UN Memorandum del DHS emesso il 18 febbraio 2026, afferma che i rifugiati sono inizialmente ammessi negli Stati Uniti solo temporaneamente e devono essere nuovamente rivisti dopo un anno nel paese.

Secondo questa politica, i rifugiati che sono stati negli Stati Uniti per un anno sono tenuti a riferire al governo in modo che i funzionari possano rivedere il loro caso come parte del processo della carta verde.

Se un rifugiato non si presenta di propria iniziativa, la nota afferma che il DHS può arrestarlo e trattenerlo per effettuare tale revisione.

La nota dice anche che il DHS può tenere la persona in custodia per tutto il tempo necessario alla revisione.

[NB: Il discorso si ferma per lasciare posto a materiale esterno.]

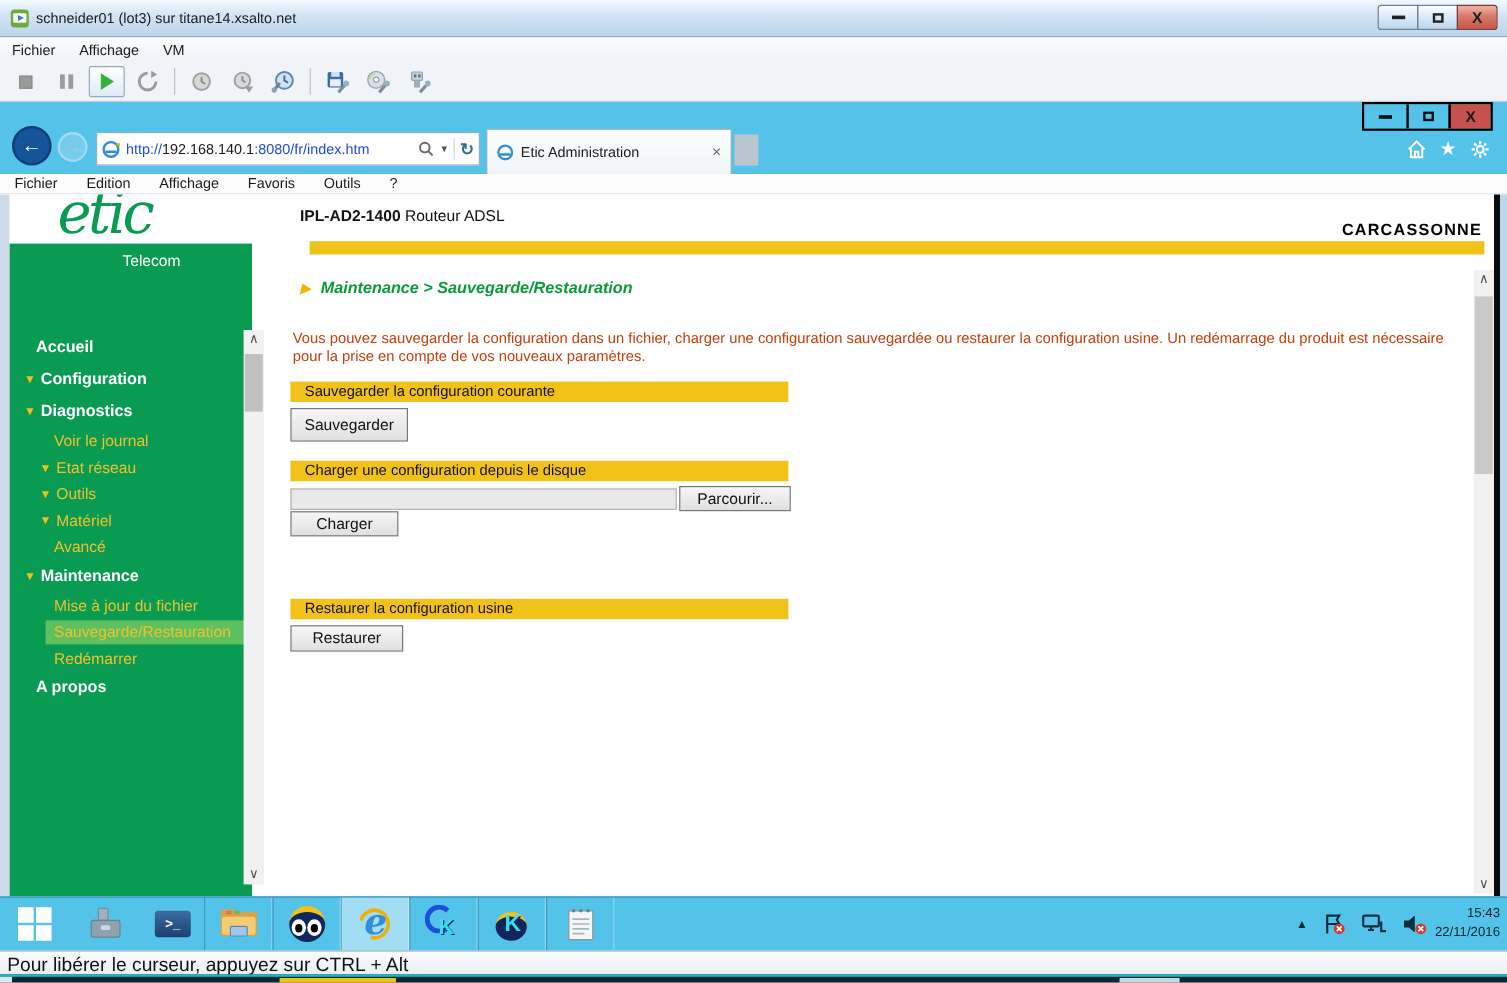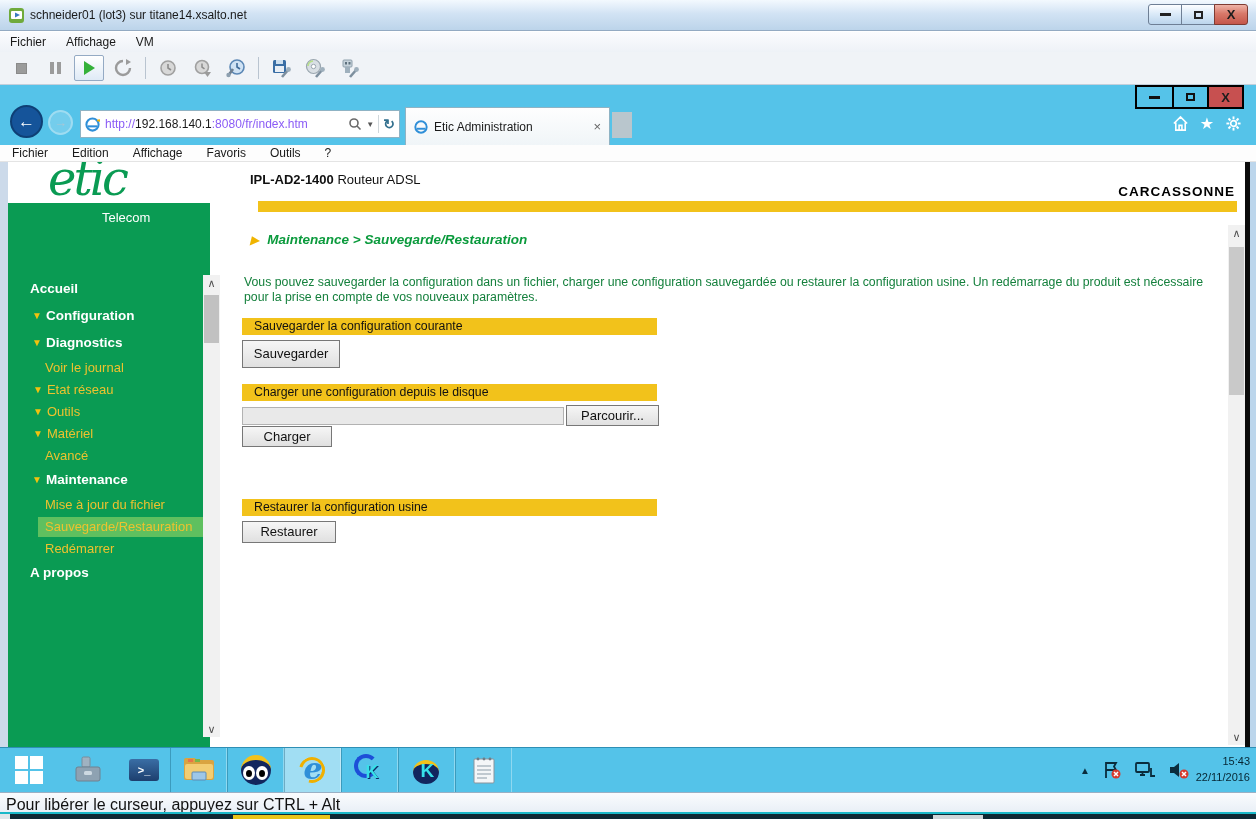--- a/index.html
+++ b/index.html
@@ -50,7 +50,7 @@
 
   .addrbar { left:80px; top:110px; width:320px; height:28px; background:#fff; border:1px solid #8fb3c4; display:flex; align-items:center; padding:0 4px; }
   .addr-url { font-size:12px; white-space:nowrap; overflow:hidden; flex:1; }
-  .url-dim { color:#8b5cf6; } .url-host { color:#1a1a1a; }
+  .url-dim { color:#1d4ed8; } .url-host { color:#1a1a1a; }
   .addr-ctrl { display:flex; align-items:center; gap:4px; }
   .caret { font-size:8px; color:#555; }
   .addr-sep { width:1px; height:18px; background:#d0d7db; }

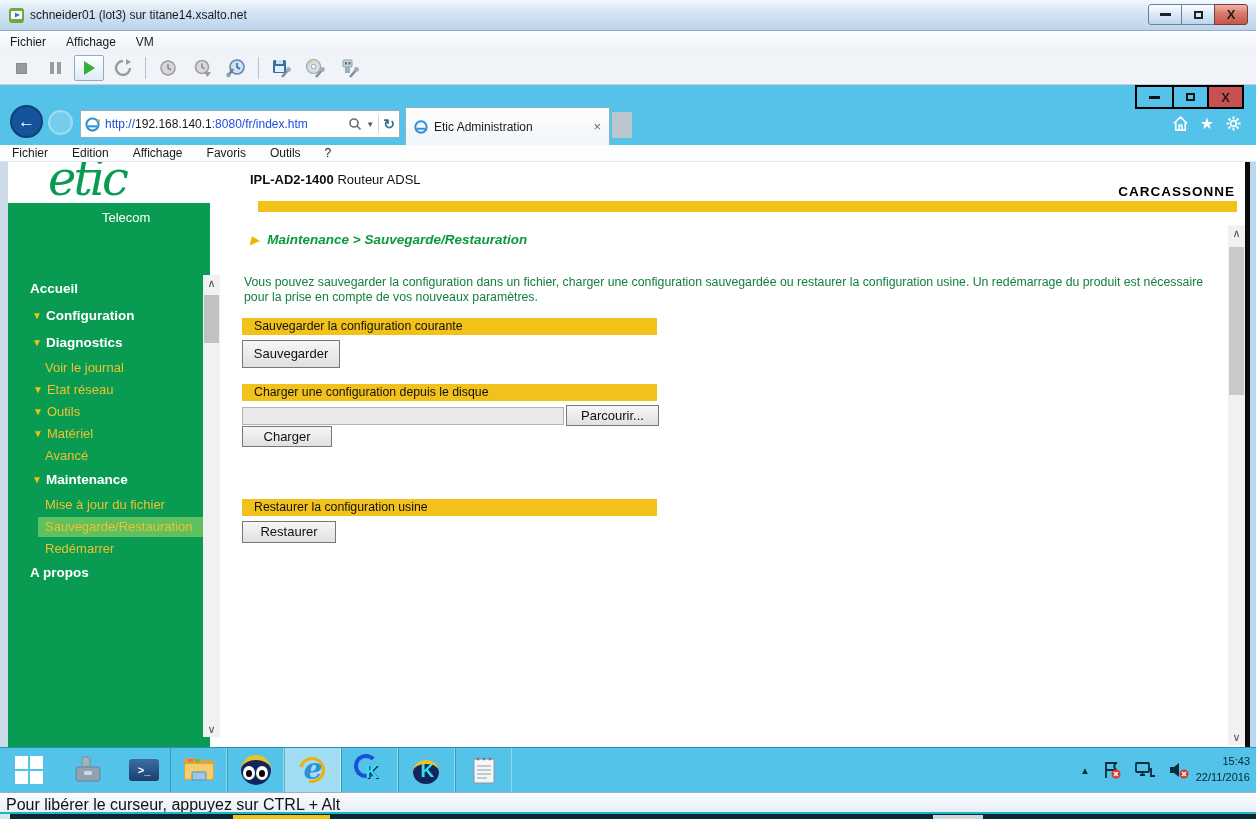--- a/index.html
+++ b/index.html
@@ -109,7 +109,7 @@
   .breadcrumb { left:250px; top:70px; font-size:13.5px;font-style:italic; }
   .breadcrumb .barr { color:#f0b400; font-size:12px; margin-right:8px; }
   .breadcrumb .btxt { color:#0a9a3c; font-weight:bold; }
-  .intro { left:244px; top:113px; width:985px; font-size:12.3px; color:#15803d; line-height:15px; }
+  .intro { left:244px; top:113px; width:985px; font-size:12.3px; color:#c2410c; line-height:15px; }
 
   .sec-hdr { left:242px; width:415px; height:17px; font-size:12.3px; color:#111; line-height:17px; padding-left:12px; }
   .hdr1 { top:156px;padding-left:12px; } .hdr2 { top:222px; } .hdr3 { top:337px; }

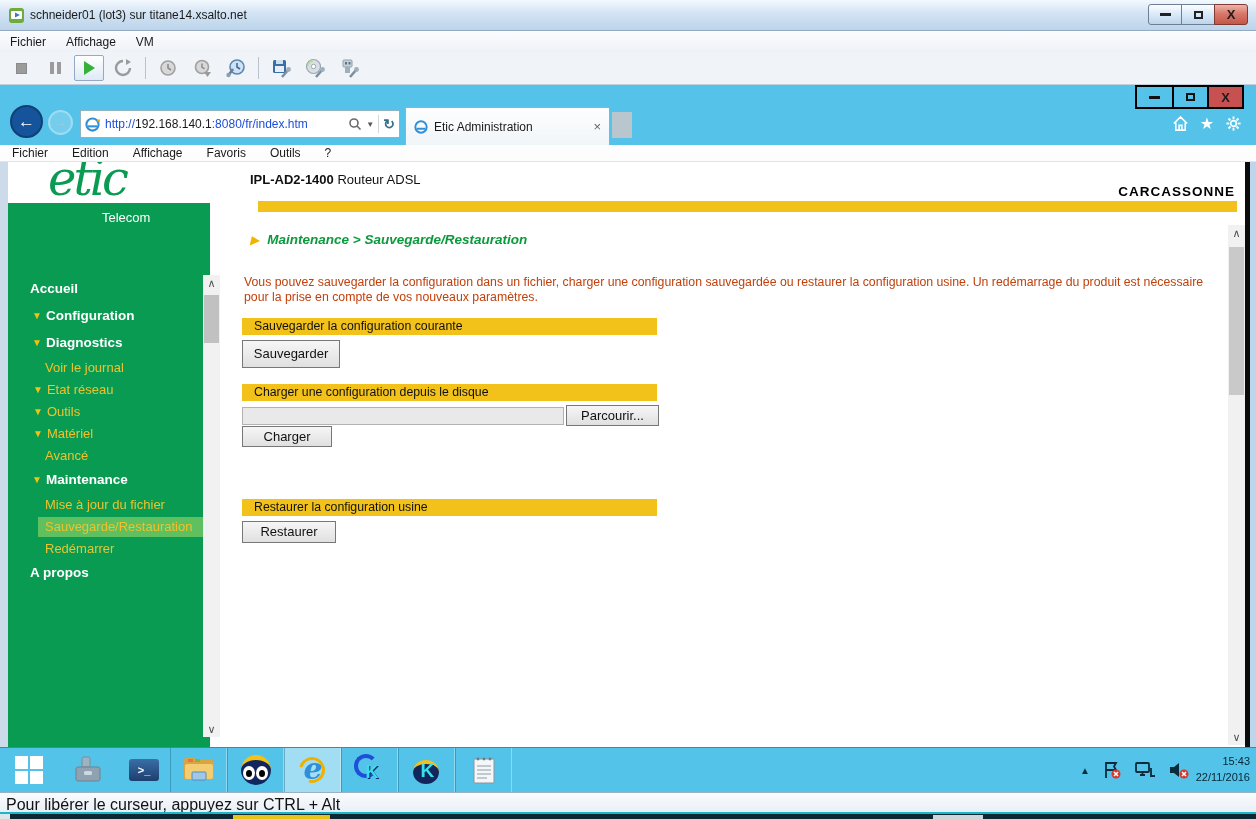--- a/index.html
+++ b/index.html
@@ -82,7 +82,7 @@
   .nitem { position:absolute; left:0; width:202px; height:20px; font-size:13.5px; line-height:20px; white-space:nowrap; }
   .nitem .arr { color:#f2c20e; font-size:10px; margin-right:4px; vertical-align:1px; }
   .lvl-top { color:#fff; font-weight:bold; padding-left:22px; }
-  .lvl-top.witharr { padding-left:24px; }
+  .lvl-top.witharr { padding-left:12px; }
   .lvl-sub { color:#eec22e; padding-left:37px; font-size:13px; }
   .lvl-sub.witharr { padding-left:25px; }
   .nitem.selected { background:#5fc05f; left:30px; width:172px; padding-left:7px; }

Si rileva che secondo le norme precedenti risalenti al 2010, il semplice mancato ottenimento della carta verde non era considerato un motivo per detenere un rifugiato. La nuova nota annulla formalmente tali tutele precedenti.

La nota del DHS afferma: “Il DHS può mantenere la custodia per tutta la durata del processo di ispezione ed esame”, descrivendo il suo approccio ai rifugiati al limite di un anno.

Cosa succede dopo

L’impatto pratico diventerà più chiaro nel tempo man mano che le domande verranno riviste in base ai nuovi standard, sollevando potenzialmente sfide legali e richieste di assistenza.

Nel frattempo, le imprese, i viaggiatori e i rifugiati interessati dai cambiamenti potrebbero dover rivalutare i propri piani o chiedere una consulenza professionale.